Max compensation is $250k. Life insurance values my life far more. Documents are under seal. Payouts are paid by the tax payer, not the manufacturers. Cases are heard by HHS and defended by DOJ (more taxes footing the bill). HHS has repeatedly refused to add certain injuries to their compensation tables even after CDC directed research indicates that such injuries have been proven to be causal (eg: motor tics in those that received thimerosol containing vaccines). Most cases now go years before any decision is made when the original stated purpose of the program was speedy settlements (6 months or less). The only expert witnesses that might be allowed to speak in secret vaccine court will likely be the scientists that were paid to design the vaccine in question by industry. Doctors that have testified against industry in this court (and others like it in other nations) have had their careers destroyed by retaliatory tactics.

I find it quite funny and sad that you need to ask “what’s wrong with this special, secret court?” What’s NOT wrong with a special, secret court designed to protect a massive industry? NO PRODUCT CLASS should be protected in this manner.


I'd heard others arguing for it and hadn't personally investigated it, so I appreciate the response!

I do think that given my own evaluation of the risks and rewards, the NVICP is perfectly sufficient for my own needs, but I can certainly see how one would be opposed to this on a systemic level, or if you believe the risk-reward ratio skews differently


> the NVICP is perfectly sufficient for my own needs

How do you reach this conclusion?

At a max $250k per life, paid through a secret court with the deck stacked against the plaintiff, it doesn't appear to be sufficient for anyone's needs.


It's a simple risk-reward calculation: the vaccine protects me from Covid-19. The chance of side effects is very low. The chance of severe, long-term complications that cause me more than $250K in damages is even lower.

Yeah, there's a tiny risk that I'll end up in a situation where I get screwed over, but I'm significantly more likely to suffer harm from Covid.

Your own calculations will vary, of course - this is just the math given my own risk factors.
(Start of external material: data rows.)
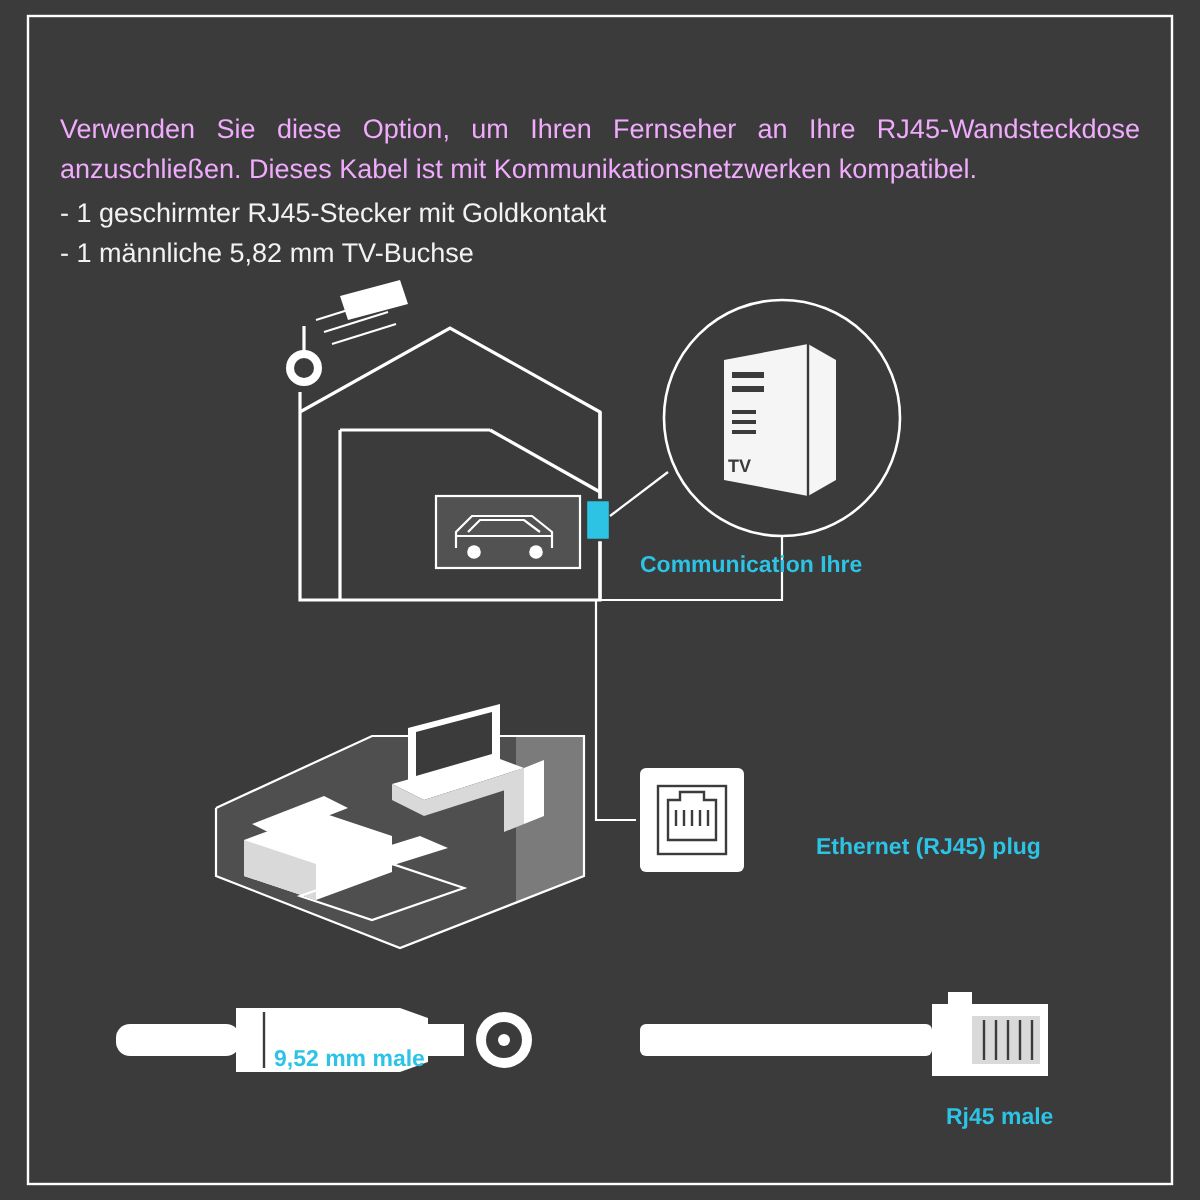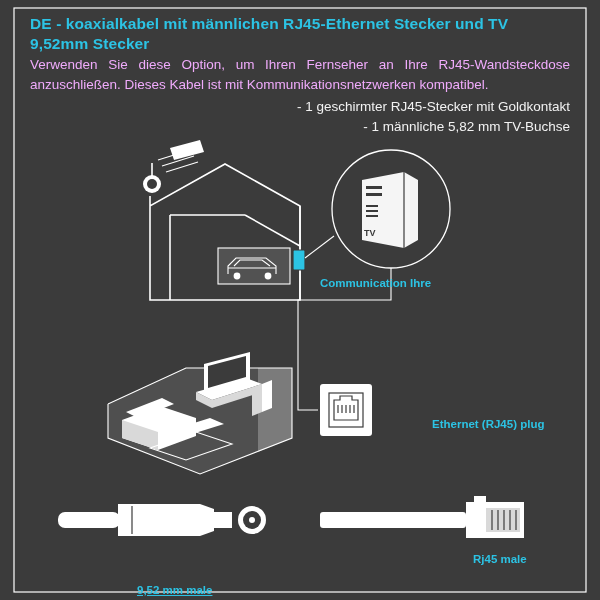--- a/index.html
+++ b/index.html
@@ -41,33 +41,33 @@
   }
   .bullets {
     position: absolute;
     left: 30px;
     top: 97px;
     width: 540px;
     color: #f2f2f2;
     font-size: 13.5px;
     line-height: 1.45;
   }
-  .bullets div { white-space: nowrap; text-align: right; }
+  .bullets div { white-space: nowrap; }
 
   
   .label {
     position: absolute;
     color: #2cc3e4;
     font-weight: bold;
     font-size: 11.5px;
     white-space: nowrap;
   }
   #label-comm { left: 320px; top: 277px; }
-  #label-rj45-plug { left: 404px; top: 418px; padding-left: 28px; }
-  #label-952 { left: 137px; top: 584px; text-decoration: underline; }
+  #label-rj45-plug { left: 380px; top: 418px; padding-left: 28px; }
+  #label-952 { left: 137px; top: 524px; }
   #label-rj45-male { left: 473px; top: 553px; }
 
   
   svg.layer {
     position: absolute;
     left: 0; top: 0;
     width: 600px;
     height: 600px;
     pointer-events: none;
   }
@@ -78,21 +78,20 @@
   .cy-fill { fill: #2cc3e4; }
   .thin { fill: none; stroke: #ffffff; stroke-width: 1.1; }
   .dkline { fill: none; stroke: #3b3b3b; stroke-width: 1.2; }
   .border-frame { fill: none; stroke: #ffffff; stroke-width: 1.2; }
 </style>
 </head>
 <body>
 
 <div id="page">
 
-  <div class="title">DE - koaxialkabel mit männlichen RJ45-Ethernet Stecker und TV 9,52mm Stecker</div>
   <div class="body-text">Verwenden Sie diese Option, um Ihren Fernseher an Ihre RJ45-Wandsteckdose anzuschließen. Dieses Kabel ist mit Kommunikationsnetzwerken kompatibel.</div>
   <div class="bullets">
     <div>- 1 geschirmter RJ45-Stecker mit Goldkontakt</div>
     <div>- 1 männliche 5,82 mm TV-Buchse</div>
   </div>
 
   <svg class="layer" viewBox="0 0 600 600">
 
     <rect class="border-frame" x="14" y="8" width="572" height="584"></rect>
It's actually the math that I'm questioning, not the subjective aspects.

The quantity of money required to support my family in the event of my death is not affected by the odds of my death.

Whether I'm the perfect image of health or an obese, chainsmoking, binge drinker, the mortgage bill is always the same amount.


Yeah, but if I have a 10% chance of dying to Covid and getting $0 for my family... or a 0.01% chance of dying to the vaccine and getting $250K...

Well, I feel like the latter is a much better deal, even if it's still not ideal.